When you create a classification job, you can configure it to address specific scenarios. For example, you can use property- and tag-based conditions to perform targeted analysis of S3 buckets and objects that match specific criteria. You can also define a schedule for running the job on a recurring basis, such as every day or a specific day of each week or month. This can be helpful if you want to align your analysis with periodic updates to bucket objects or monitor buckets for the presence of sensitive data. In addition to these settings, you can configure a job to use one or more allow lists. Allow lists define specific text or text patterns that you want Macie to ignore when it analyzes objects. You can create and use allow lists in all the AWS Regions where Macie is currently available except the Asia Pacific (Osaka) Region. For more information about creating and configuring jobs, see Running sensitive data discovery jobs in the Amazon Macie User Guide.
You can use the Classification Job Creation resource to create and define the settings for a classification job. Note that you can't change any settings for a job after you create it. This helps to ensure that you have an immutable history of sensitive data findings and discovery results for data privacy and protection audits or investigations that you perform.
URI
/jobs
HTTP methods
POST
Operation ID: CreateClassificationJob
Creates and defines the settings for a classification job.
Status code | Response model | Description |
---|---|---|
200 | CreateClassificationJobResponse | The request succeeded.
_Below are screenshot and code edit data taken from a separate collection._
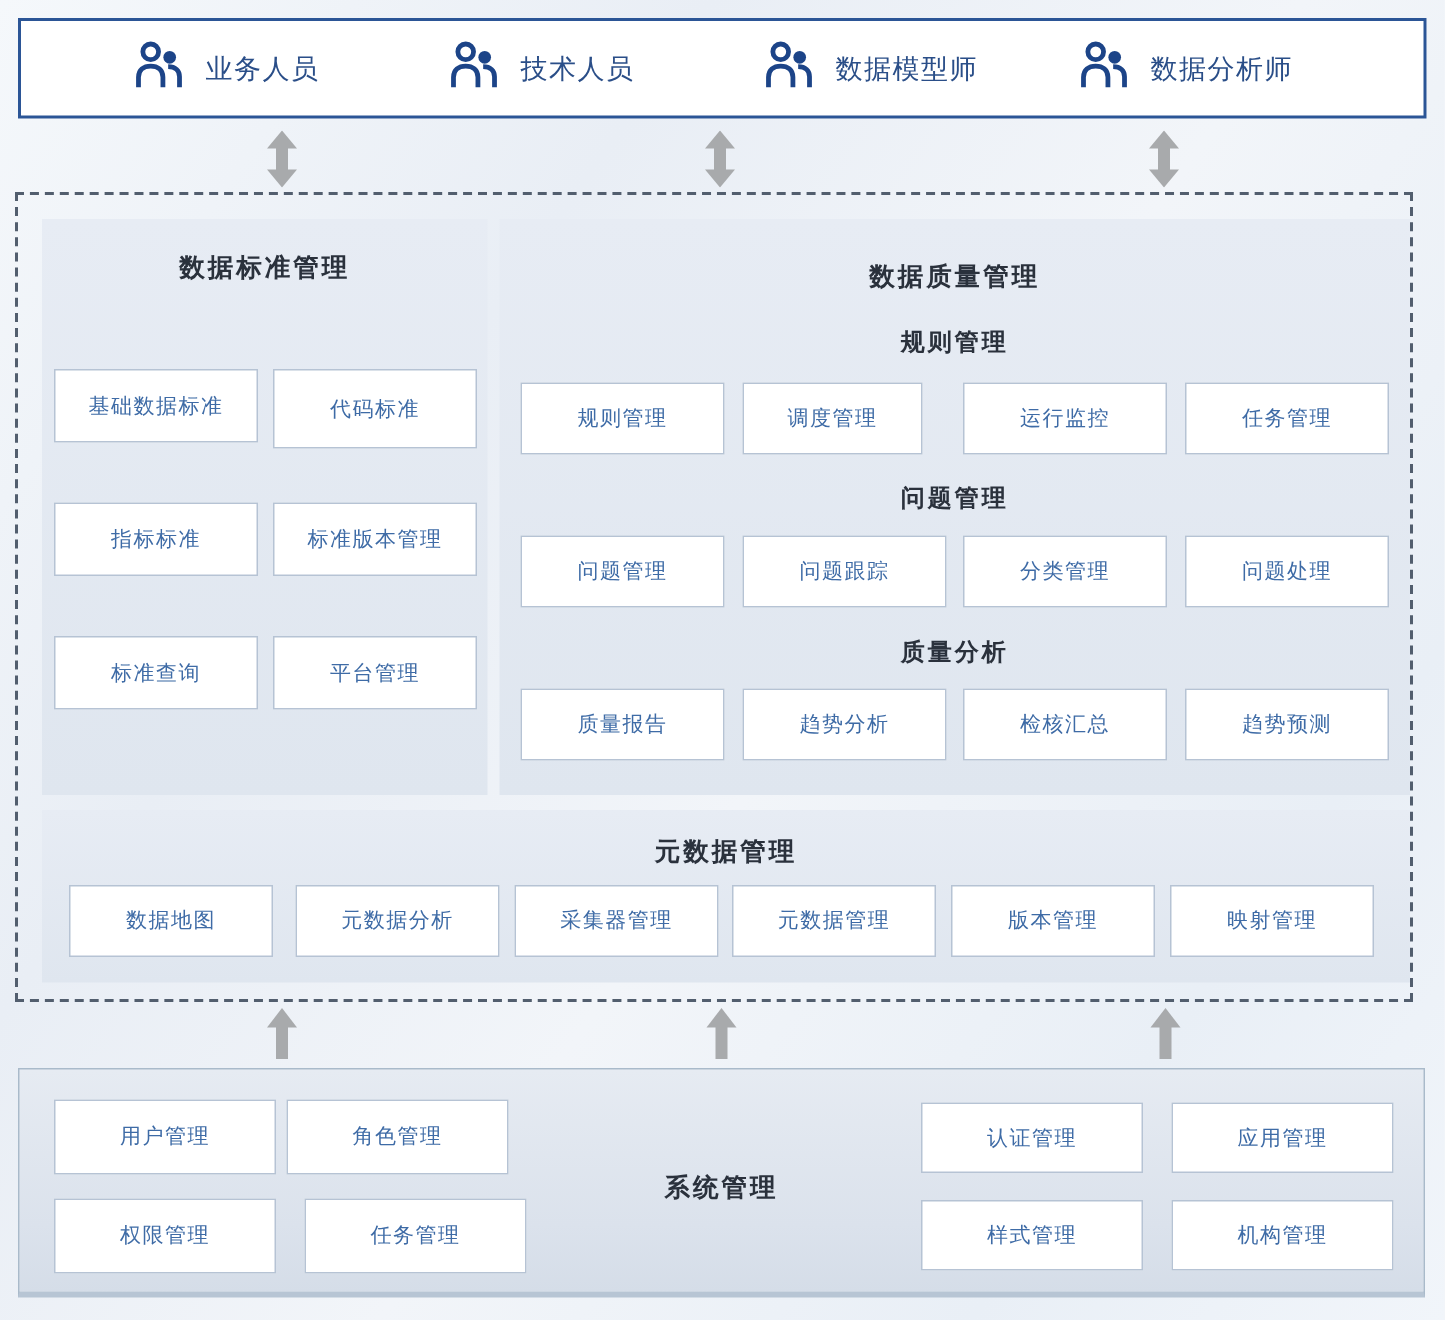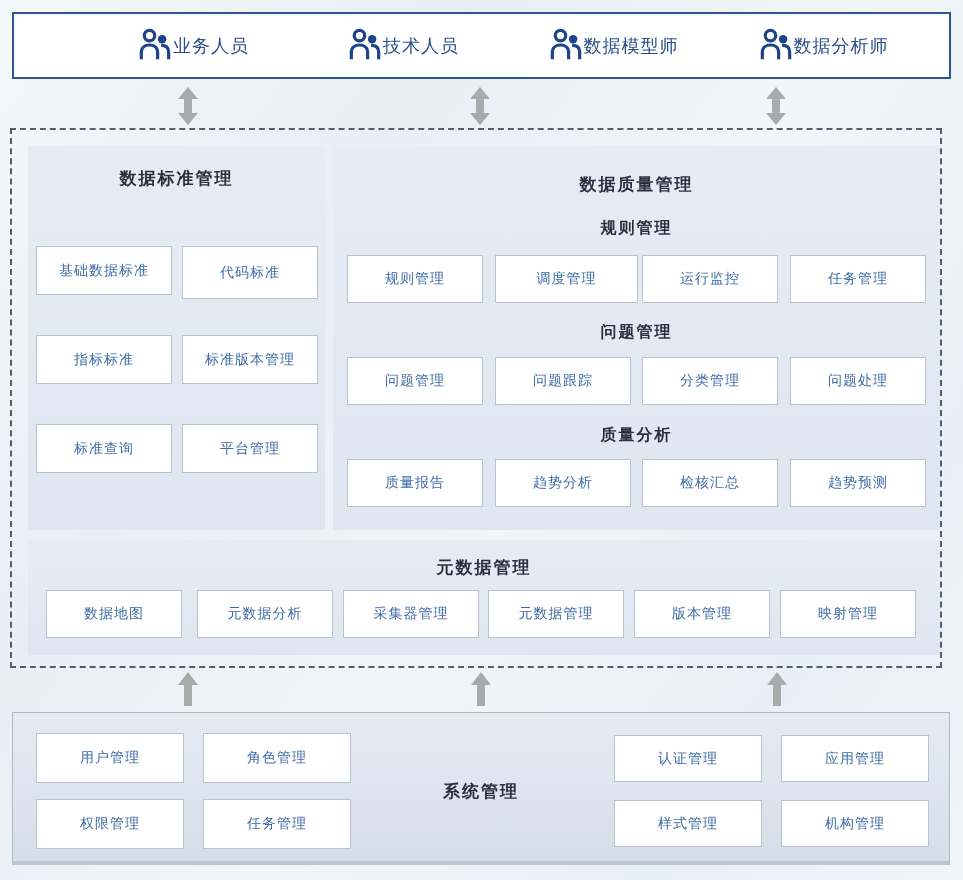--- a/index.html
+++ b/index.html
@@ -6,21 +6,21 @@
   .canvas{
     position:relative;width:963px;height:880px;overflow:hidden;
     background:linear-gradient(125deg,#f5f8fb 0%,#e9eef5 30%,#f2f5f9 55%,#e9eff6 80%,#f1f5fa 100%);
     font-family:"Liberation Sans","DejaVu Sans",sans-serif;
   }
   .roles-bar{
     position:absolute;left:12px;top:12px;width:939px;height:67px;box-sizing:border-box;
     background:#ffffff;border:2px solid #2b5596;
     display:flex;align-items:center;padding-left:74px;
   }
-  .role{display:flex;align-items:center;width:210px;justify-content:center;}
+  .role{display:flex;align-items:center;gap:13px;width:210px;}
   .rlabel{font-size:18px;color:#2a4e88;letter-spacing:1px;white-space:nowrap;}
   .dashed{
     position:absolute;left:10px;top:128px;width:932px;height:540px;
     border:2px dashed #525e6e;box-sizing:border-box;
   }
   .panel{
     position:absolute;box-sizing:border-box;
     background:linear-gradient(180deg,#e7ecf4 0%,#dfe6ef 100%);
   }
   .ptitle{
@@ -127,21 +127,21 @@
     <div class="box" style="left:154px;top:189px;width:136px;height:49px;">标准版本管理</div>
     <div class="box" style="left:8px;top:278px;width:136px;height:49px;">标准查询</div>
     <div class="box" style="left:154px;top:278px;width:136px;height:49px;">平台管理</div>
   </div>
 
   <div class="panel" style="left:333px;top:146px;width:607px;height:384px;">
     <div class="ptitle" style="top:27px;">数据质量管理</div>
 
     <div class="sub" style="top:72px;">规则管理</div>
     <div class="box" style="left:14px;top:109px;width:136px;height:48px;">规则管理</div>
-    <div class="box" style="left:162px;top:109px;width:143px;height:48px;">调度管理</div>
+    <div class="box" style="left:162px;top:109px;width:120px;height:48px;">调度管理</div>
     <div class="box" style="left:309px;top:109px;width:136px;height:48px;">运行监控</div>
     <div class="box" style="left:457px;top:109px;width:136px;height:48px;">任务管理</div>
 
     <div class="sub" style="top:176px;">问题管理</div>
     <div class="box" style="left:14px;top:211px;width:136px;height:48px;">问题管理</div>
     <div class="box" style="left:162px;top:211px;width:136px;height:48px;">问题跟踪</div>
     <div class="box" style="left:309px;top:211px;width:136px;height:48px;">分类管理</div>
     <div class="box" style="left:457px;top:211px;width:136px;height:48px;">问题处理</div>
 
     <div class="sub" style="top:279px;">质量分析</div>
@@ -176,21 +176,21 @@
   <div class="arrow" style="left:766px;top:672px;">
     <svg width="22" height="34" viewBox="0 0 22 34">
         <polygon points="11,0 21,13 1,13" fill="#a8aaac"></polygon>
         <rect x="7" y="11" width="8" height="23" fill="#a8aaac"></rect>
       </svg>
   </div>
 
   <div class="sys">
     <div class="ptitle" style="top:67px;">系统管理</div>
     <div class="box" style="left:23px;top:20px;width:148px;height:50px;">用户管理</div>
-    <div class="box" style="left:190px;top:20px;width:148px;height:50px;">角色管理</div>
+    <div class="box" style="left:178px;top:20px;width:148px;height:50px;">角色管理</div>
     <div class="box" style="left:23px;top:86px;width:148px;height:50px;">权限管理</div>
     <div class="box" style="left:190px;top:86px;width:148px;height:50px;">任务管理</div>
     <div class="box" style="left:601px;top:22px;width:148px;height:47px;">认证管理</div>
     <div class="box" style="left:768px;top:22px;width:148px;height:47px;">应用管理</div>
     <div class="box" style="left:601px;top:87px;width:148px;height:47px;">样式管理</div>
     <div class="box" style="left:768px;top:87px;width:148px;height:47px;">机构管理</div>
   </div>
 
 </div>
The specified job was created. |
400 | ValidationException | The request failed because the input doesn't satisfy the constraints specified by the service. |
402 | ServiceQuotaExceededException | The request failed because fulfilling the request would exceed one or more service quotas for your account. |
403 | AccessDeniedException | The request was denied because you don't have sufficient access to the specified resource. |
404 | ResourceNotFoundException | The request failed because the specified resource wasn't found. |
409 | ConflictException | The request failed because it conflicts with the current state of the specified resource. |
429 | ThrottlingException | The request failed because you sent too many requests during a certain amount of time. |
500 | InternalServerException | The request failed due to an unknown internal server error, exception, or failure. |
Schemas
Request bodies
{ "allowListIds": [ "string" ], "clientToken": "string", "customDataIdentifierIds": [ "string" ], "description": "string", "initialRun": boolean, "jobType": enum, "managedDataIdentifierIds": [ "string" ], "managedDataIdentifierSelector": enum, "name": "string", "s3JobDefinition": { "bucketCriteria": { "excludes": { "and": [ { "simpleCriterion": { "comparator": enum, "key": enum, "values": [ "string" ] }, "tagCriterion": { "comparator": enum, "tagValues": [ { "key": "string", "value": "string" } ] } } ] }, "includes": { "and": [ { "simpleCriterion": { "comparator": enum, "key": enum, "values": [ "string" ] }, "tagCriterion": { "comparator": enum, "tagValues": [ { "key": "string", "value": "string" } ] } } ] } }, "bucketDefinitions": [ { "accountId": "string", "buckets": [ "string" ] } ], "scoping": { "excludes": { "and": [ { "simpleScopeTerm": { "comparator": enum, "key": enum, "values": [ "string" ] }, "tagScopeTerm": { "comparator": enum, "key": "string", "tagValues": [ { "key": "string", "value": "string" } ], "target": enum } } ] }, "includes": { "and": [ { "simpleScopeTerm": { "comparator": enum, "key": enum, "values": [ "string" ] }, "tagScopeTerm": { "comparator": enum, "key": "string", "tagValues": [ { "key": "string", "value": "string" } ], "target": enum } } ] } } }, "samplingPercentage": integer, "scheduleFrequency": { "dailySchedule": { }, "monthlySchedule": { "dayOfMonth": integer }, "weeklySchedule": { "dayOfWeek": enum } }, "tags": { } }
Response bodies
{ "message": "string" }
{ "message": "string" }
{ "message": "string" }
{ "message": "string" }
{ "message": "string" }
{ "message": "string" }
{ "message": "string" }
Properties
AccessDeniedException
Provides information about an error that occurred due to insufficient access to a specified resource.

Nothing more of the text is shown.